We allow our employees to have a paid virtual coffee break at set times every day. This is when we get to know each other, discuss current topics, and interact on a personal level. We also regularly invite people to remote, whole company meetings. The ice is quickly broken with funny questions and employee quizzes, which everyone can take part in. There’s also the fun channel, where our employees have the opportunity to meet virtually outside working hours and, for example, review the day together at an after-work event. The fun channel provides an internal solution without any constraints or extensive rules, thanks to which they can network and share ideas. But we leave the content design to the participants themselves, of course.

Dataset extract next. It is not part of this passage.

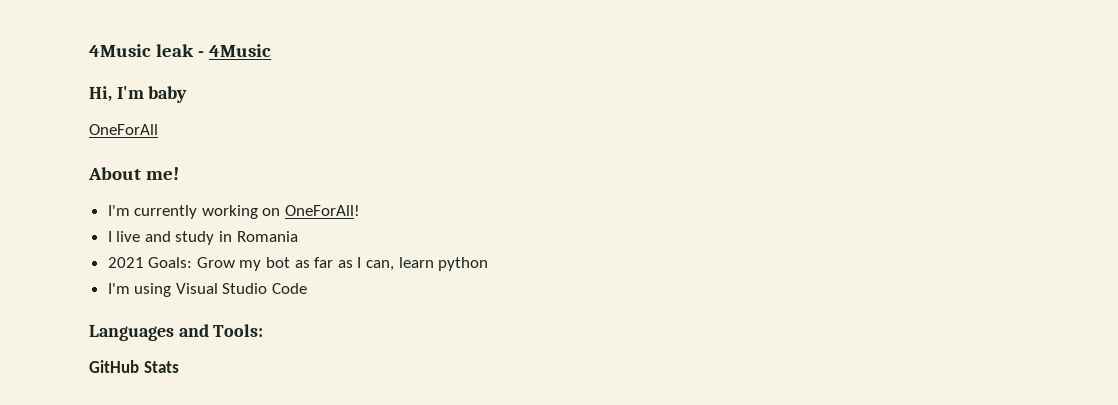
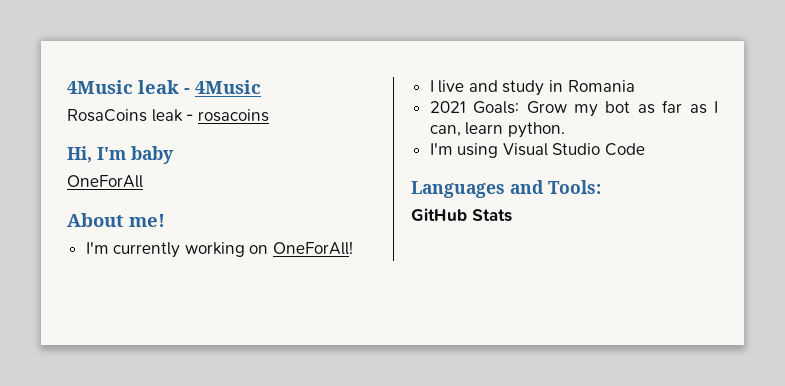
(272, 50) none -> [67,109,269,122] // RosaCoins leak - rosacoins
[438,257,489,271] python -> [507,122,565,138] python.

What kind of remote jobs does the company typically offer? And where can current vacancies be found?
You can find current vacancies on our website under Jobs. We’re currently looking for 25 new employees such as a Digital Marketing Manager and several Virtual Assistants.
How does the application process work in your company when you hire new remote employees?
We use a software programme called “Recruitee” for the entire recruiting process. Once we’ve received the applications and screening, we conduct a qualification call and another screening. Depending on their qualifications, the candidates are then invited to a personal online interview via MS Teams.
Has anything changed in terms of remote work and hiring since the start of the Coronavirus pandemic?
Since we were already set up for remote work when we went into the pandemic, it didn’t really impact our business success. We were still able to double our workforce in 2020.
Do you also recruit international staff?
Yes, we are mainly made up of international employees from 17 different countries, as we are a Remote Guru company.
Where do you see the future of remote work?
Before the pandemic, many companies believed that good, skilled work only happened on their internal premises. Remote work and its flexible working hours were just a myth to them. That was until 2020, when COVID-19 challenged this belief and it became perfectly compatible with the need for social distancing.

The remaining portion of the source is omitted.